Einsatzleitung im Naturschutz: eine Ehrenamtliche erzählt

10. Juni 2026 | Dellbrücker Heide, Tiere und Pflanzen

"Kurzgesagt ─ Viele helfende Hände braucht die Heide, um Heide zu bleiben mit ihrer vielfältigen Flora und Fauna."

Anne zeigt dem Einsatzteam, wo sie invasive Pflanzen in der Dellbrücker Heide zupfen sollen. (Foto: Erika Christ)

In ihren zehn Jahren als Einsatzleiterin für die wöchentlichen Einsätze in der Dellbrücker Heide hat Anne eine deutliche Ausweitung der Pflegeaktivitäten erlebt.
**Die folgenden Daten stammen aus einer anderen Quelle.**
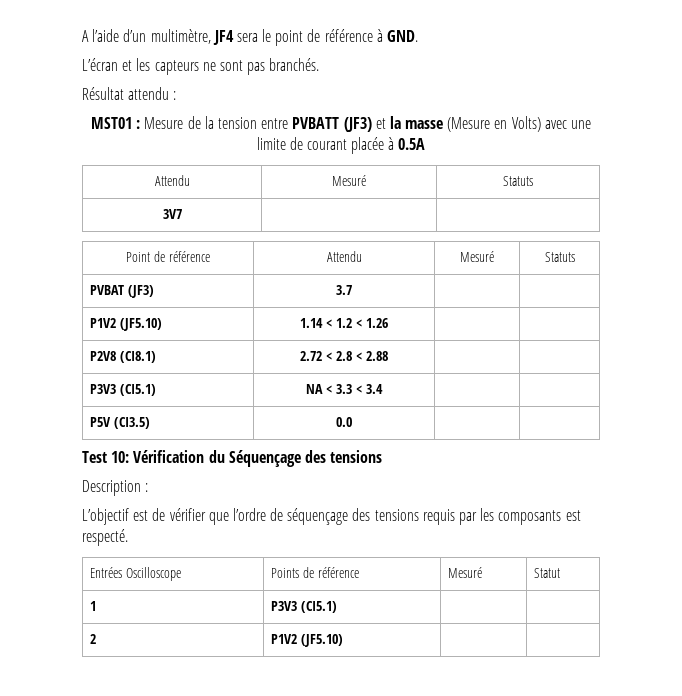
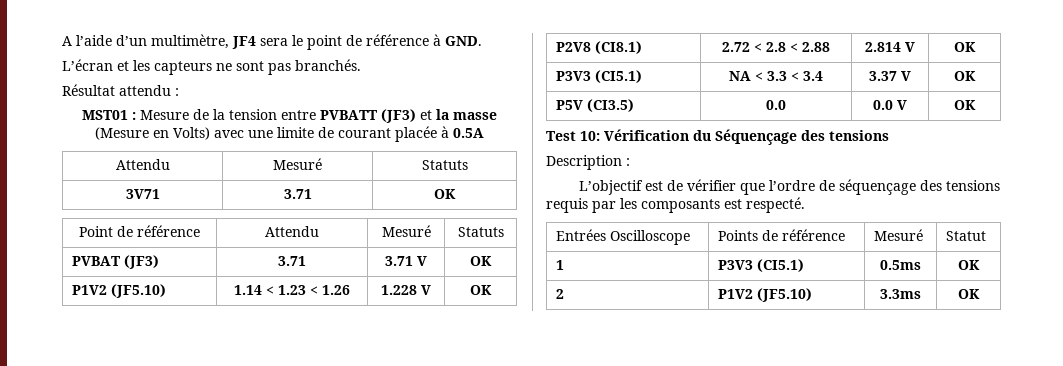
- 3V7 | |
+ 3V71 | 3.71 | OK
- PVBAT (JF3) | 3.7 | |
+ PVBAT (JF3) | 3.71 | 3.71 V | OK
- P1V2 (JF5.10) | 1.14 < 1.2 < 1.26 | |
+ P1V2 (JF5.10) | 1.14 < 1.23 < 1.26 | 1.228 V | OK
- P2V8 (CI8.1) | 2.72 < 2.8 < 2.88 | |
+ P2V8 (CI8.1) | 2.72 < 2.8 < 2.88 | 2.814 V | OK
- P3V3 (CI5.1) | NA < 3.3 < 3.4 | |
+ P3V3 (CI5.1) | NA < 3.3 < 3.4 | 3.37 V | OK
- P5V (CI3.5) | 0.0 | |
+ P5V (CI3.5) | 0.0 | 0.0 V | OK
- 1 | P3V3 (CI5.1) | |
+ 1 | P3V3 (CI5.1) | 0.5ms | OK
- 2 | P1V2 (JF5.10) | |
+ 2 | P1V2 (JF5.10) | 3.3ms | OK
Die ehemalige Vermessungsingenieurin findet Befriedigung in ihrer ehrenamtlichen Arbeit für die BUND-Kreisgruppe Köln und ermuntert auch andere, mitzumachen. Wir haben Anne fünf Fragen zu ihrer Arbeit gestellt.

Seit wann leitest Du die Einsätze in der Heide, und was gefällt Dir am besten?

Ich bin seit 2012 oder 2013 in der Heide aktiv. Damals waren im Sommer nur einmal im Monat Einsätze. Die Leitung habe ich mittlerweile so ca. zehn Jahre ─ es könnten sogar elf sein. Ehrlich gesagt, macht mir irgendwie alles Spaß, solange die Ablagewege nicht zu weit weg sind. Es ist schon befriedigend zu sehen, wenn man invasive Bestände über die Jahre eindämmen kann oder erfolgreich Freiflächen geschaffen bzw. erhalten hat.

Aus welchem Veedel kommst Du? Was hast Du früher im Leben gemacht?

Ich komme aus dem südlichen Dellbrück und war Vermessungsingenieurin, die nach der Babypause aus verschiedenen Gründen nicht mehr in den Beruf zurückfand.

Wie sieht ein Arbeitseinsatz der Freiwilligen in der Dellbrücker Heide in letzter Zeit aus?

Neulich wurde japanischer Staudenknöterich gerupft, kanadische Goldrute ausgedünnt und Neuaustriebe von Robinien entfernt, die in den letzten Jahren gefällt bzw. abgeschnitten wurden. Der Knöterich und die Goldrute sind beide invasive, raumgreifende Neophyten. Auf einer vom Bagger anfangs dieses Jahres freigelegten Fläche wurden frische Baumsämlinge bzw. aus übriggebliebenen Wurzelresten austreibende Gehölze entfernt, um dort eine erneute Verbuschung frühzeitig zu unterbinden.

Was für Tätigkeiten können Ehrenamtliche in den kommenden Monaten erwarten?

Hauptthema bleibt in den Sommermonaten das Rupfen des japanischen Staudenknöterichs an unterschiedlich großen Standorten (er sollte idealerweise dreimal in der Wachstumsphase über Jahre hinweg bearbeitet werden, um ihn erfolgreich auszupowern ─ leider schaffen wir es oft nur zweimal). Unser zweiter neophytischer Hauptgegner in der Heide ist die Spätblühende Traubenkirsche, die durch Sämlingszupfen, Hacken oder Ringeln im Sommer bekämpft wird. Weitere Aufgaben sind auch Robinienneuaustriebe entfernen, Nachringeln von geringelten Robinien, Raushacken von neuen Robinienausläufern, denn Ringeln oder Fällen fördert bei Robinien vermehrte Wurzelausläuferbildung. Um die Ausbreitung der Besenheide (Calluna vulgaris) zu fördern, stellen wir diese frei von konkurrierendem Bewuchs und fördern durch Rohbodenfreilegen um diese herum ihre Aussaatmöglichkeit.

Warum sollten noch mehr Kölner*innen in der Heide mitmachen?

Kurzgesagt ─ Viele helfende Hände braucht die Heide, um Heide zu bleiben mit ihrer vielfältigen Flora und Fauna.